Editor’s note: The above image was taken in 1990, picturing then-Kenney Manufacturing CEO Dick Kenney with Sam and Helen Walton at a supplier appreciation event. In 2013, Walmart pledged to source an additional $250 billion in products made, assembled, sourced, or grown in the U.S. by 2023. We’re proud to work with supplier partners like window hardware maker Kenney Manufacturing, whose commitment to our investment helps strengthen local communities and create new jobs for American workers.

The beaches of Narragansett Bay have always been home for Gary Sundin.

Growing up in Warwick, Rhode Island, he’s spent countless hours hiking the wooded areas and surrounding shores. These places are as much a bedrock of the man Gary is today as the time spent at his father’s side, learning everything he knows about his trade.

As a lead toolmaker for Walmart supplier Kenney Manufacturing, Gary oversees the machinery that cuts steel to form curtain rods and bath hardware that decorate thousands of homes across the country. Just a 2-mile drive from his house, the Kenney facility is a place Gary has come to know well in his 40 years as an employee.

Gary Sundin, lead toolmaker at the Kenney Manufacturing facility in Warwick, Rhode Island

“Growing up in Warwick, I probably saw Kenney Manufacturing every day,” he said. “So many businesses get up and go where the money is better, but the Kenney family has always been really steadfast in staying here.”

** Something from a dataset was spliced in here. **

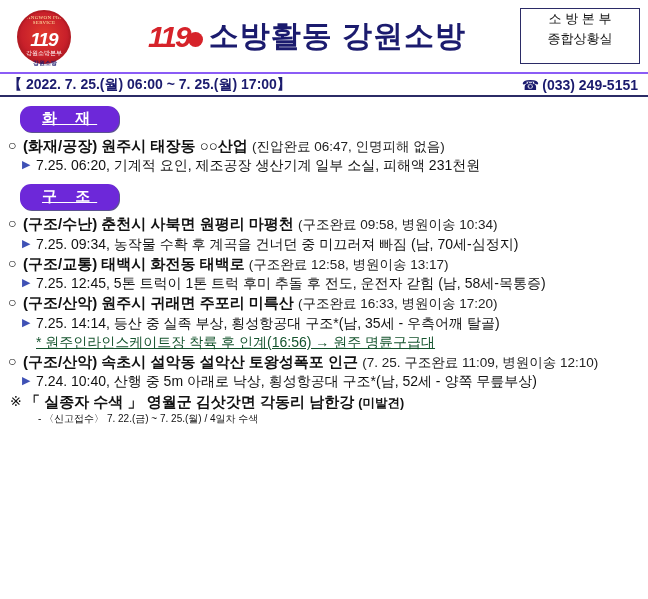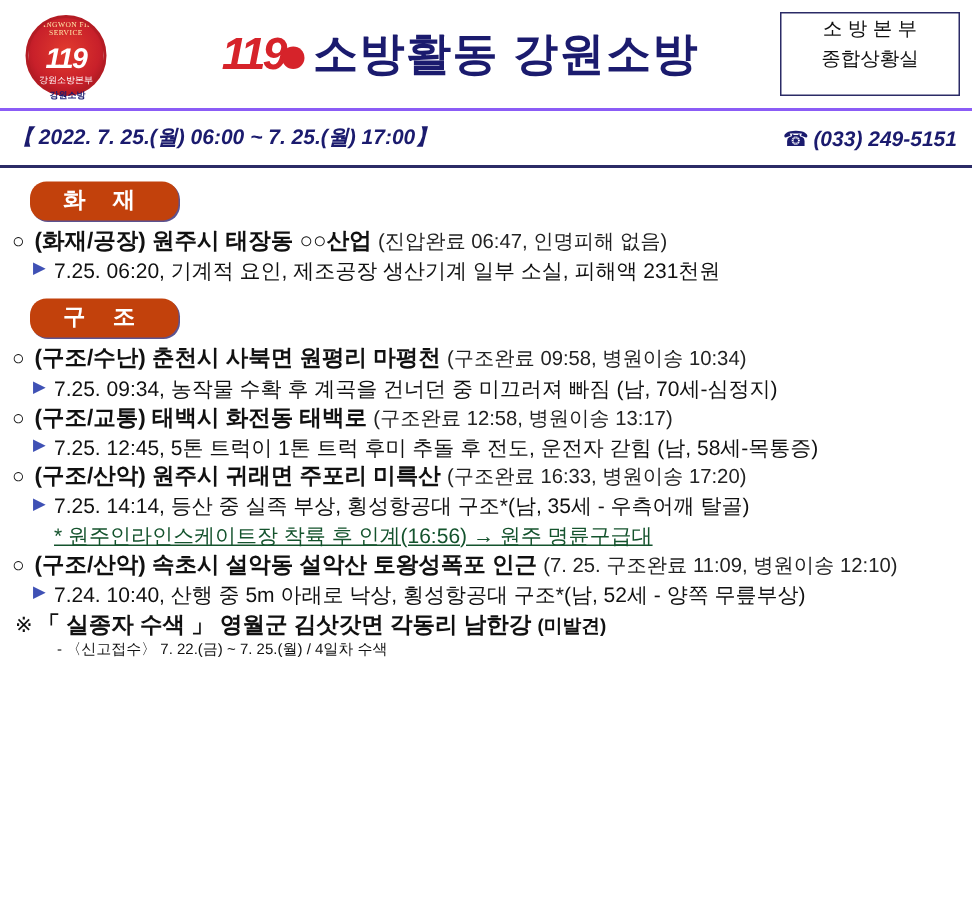"【 2022. 7. 25.(월) 06:00" .datebar { font-style: italic -> none; height: 38px -> 23px }
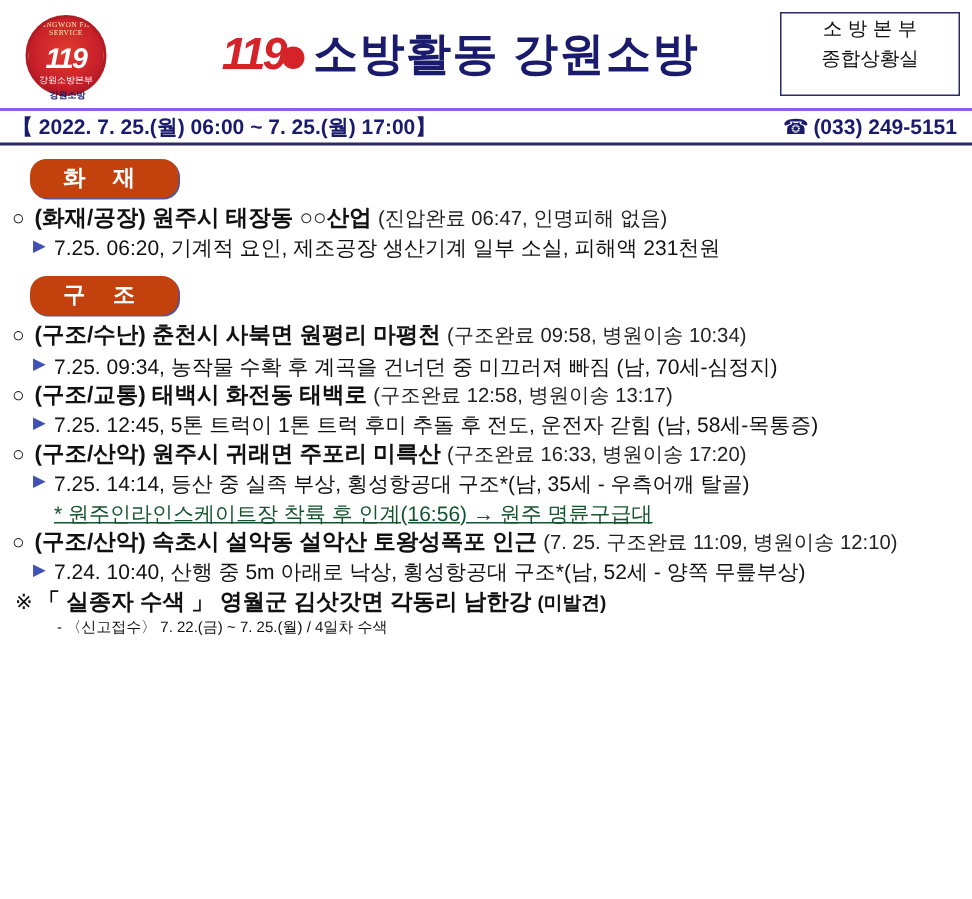"화 재" .section-tag { background: #c2410c -> #6d28d9; text-decoration: none -> underline }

According to CEO Les Kenney, staying in Rhode Island has been the plan since his great-grandfather, Charles D. Kenney, founded the company in 1914.

“I was very involved in conversations about this business with my father when I was younger,” Les said. “He made it clear that for many people, Kenney represents the very life source for their household income, providing meals and paying the bills for everyday life.”

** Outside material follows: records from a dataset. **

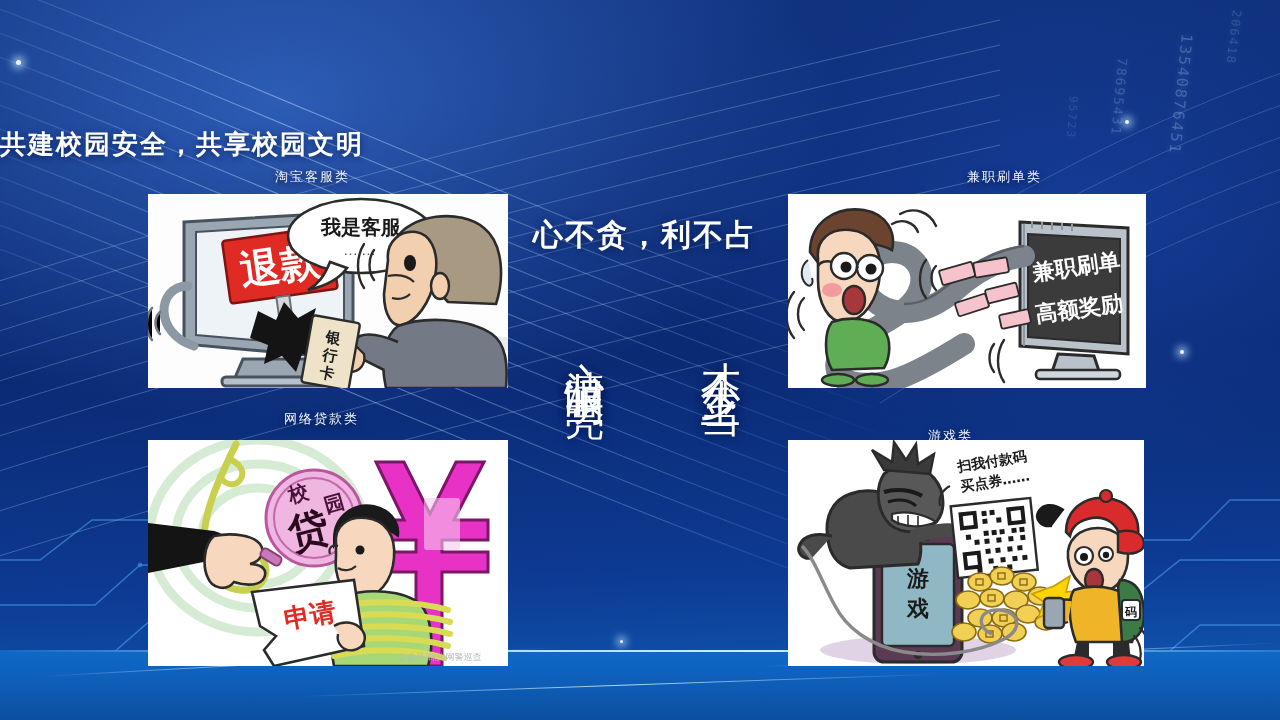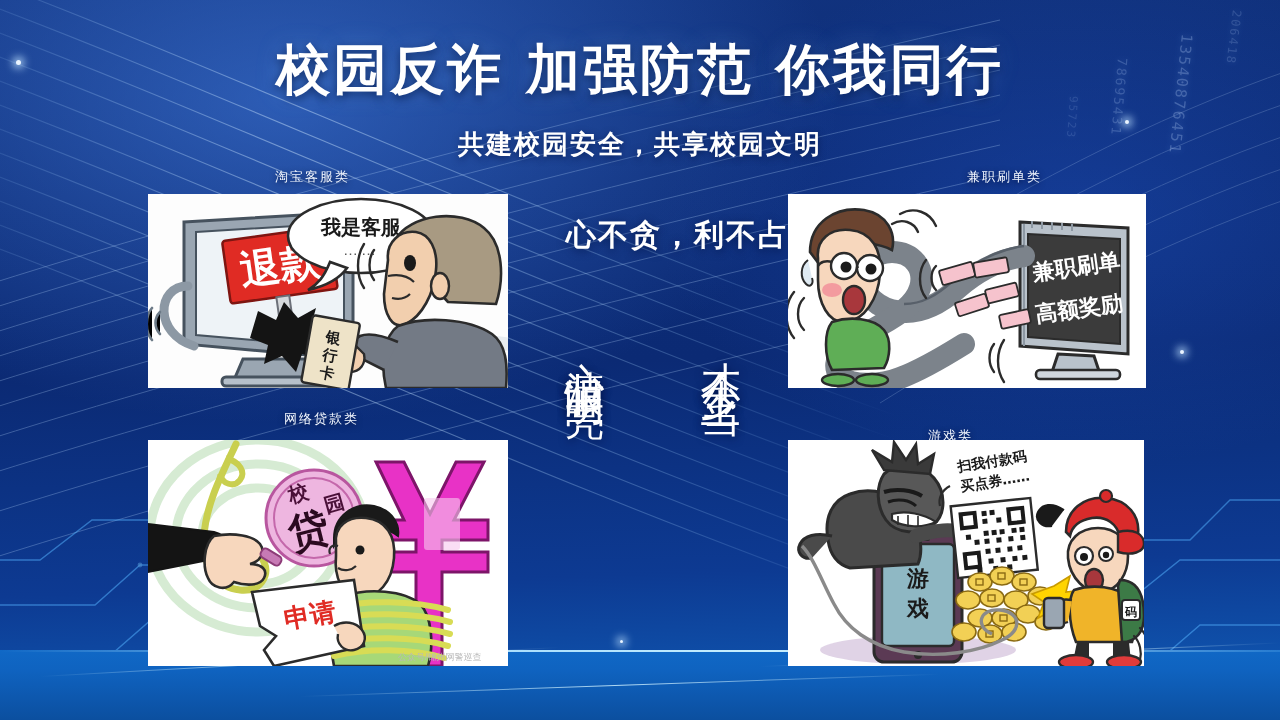"校园反诈 加强防范 你我同行" div.title { html: <div>校园反诈 加强防范 你我同行</div> -> none }
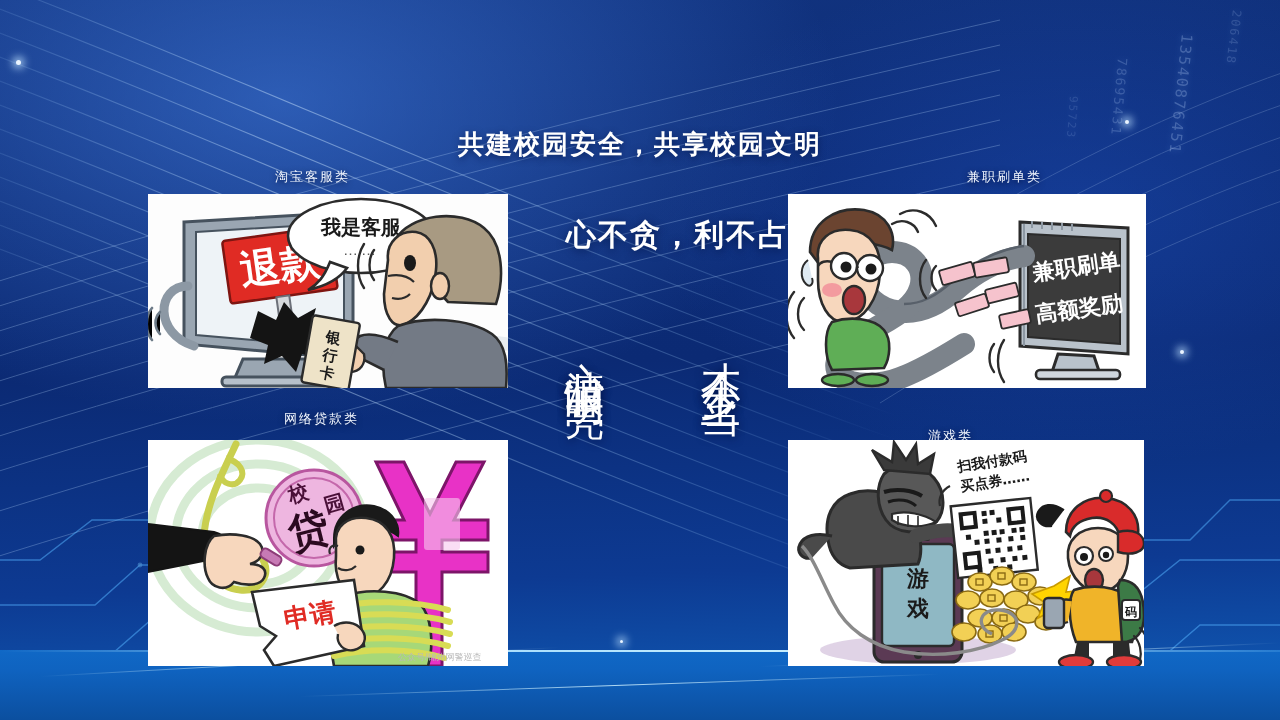"共建校园安全，共享校园文明" .subtitle { text-align: center -> left }
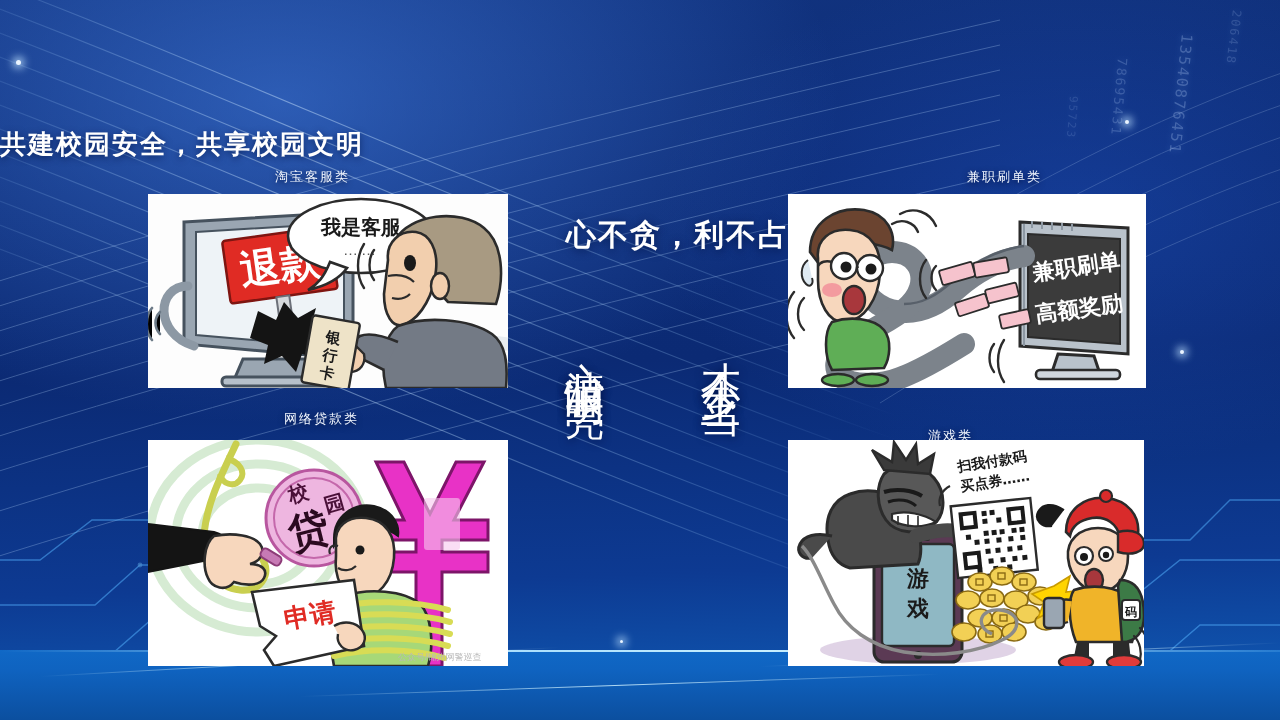"心不贪，利不占" .slogan-h { text-align: right -> center }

Les said his father taught him that maintaining a strong workforce in the U.S. wasn’t only the right thing to do, it was a competitive advantage that would help the company innovate and pour back into its communities in Warwick and Jonesboro, Arkansas.

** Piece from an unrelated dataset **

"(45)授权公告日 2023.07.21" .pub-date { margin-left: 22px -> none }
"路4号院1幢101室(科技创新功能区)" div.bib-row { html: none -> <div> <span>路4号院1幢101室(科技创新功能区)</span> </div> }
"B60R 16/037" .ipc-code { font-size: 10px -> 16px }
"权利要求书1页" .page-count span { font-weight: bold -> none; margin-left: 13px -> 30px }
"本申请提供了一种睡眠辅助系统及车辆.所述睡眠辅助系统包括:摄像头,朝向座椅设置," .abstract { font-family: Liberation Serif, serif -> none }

And he was right. Kenney recently invested $2 million in new machinery that’s reducing pollution in U.S. operations – machinery that Gary and other Warwick locals designed and built themselves.

Supplier Kenney Manufacturing employees at work

“I think that’s my favorite part of this job,” Gary said. “We’ll get a good challenge from the people upstairs, who come down needing some help or asking what we think about making this or that change. That’s when it gets interesting.”

These challenges give Gary the chance to experience something that few people can: his ideas and craftsmanship displayed on Walmart store shelves across the country. Most recently, he helped develop a metal bracket that’s improved the holding power of Kenney’s magnetic curtain rods by 50%.

“It makes me proud to be able to walk into a Walmart store and say, ‘See that over there on the shelf? I made that. I made the machine that makes that.’ That feeling is a really neat thing.”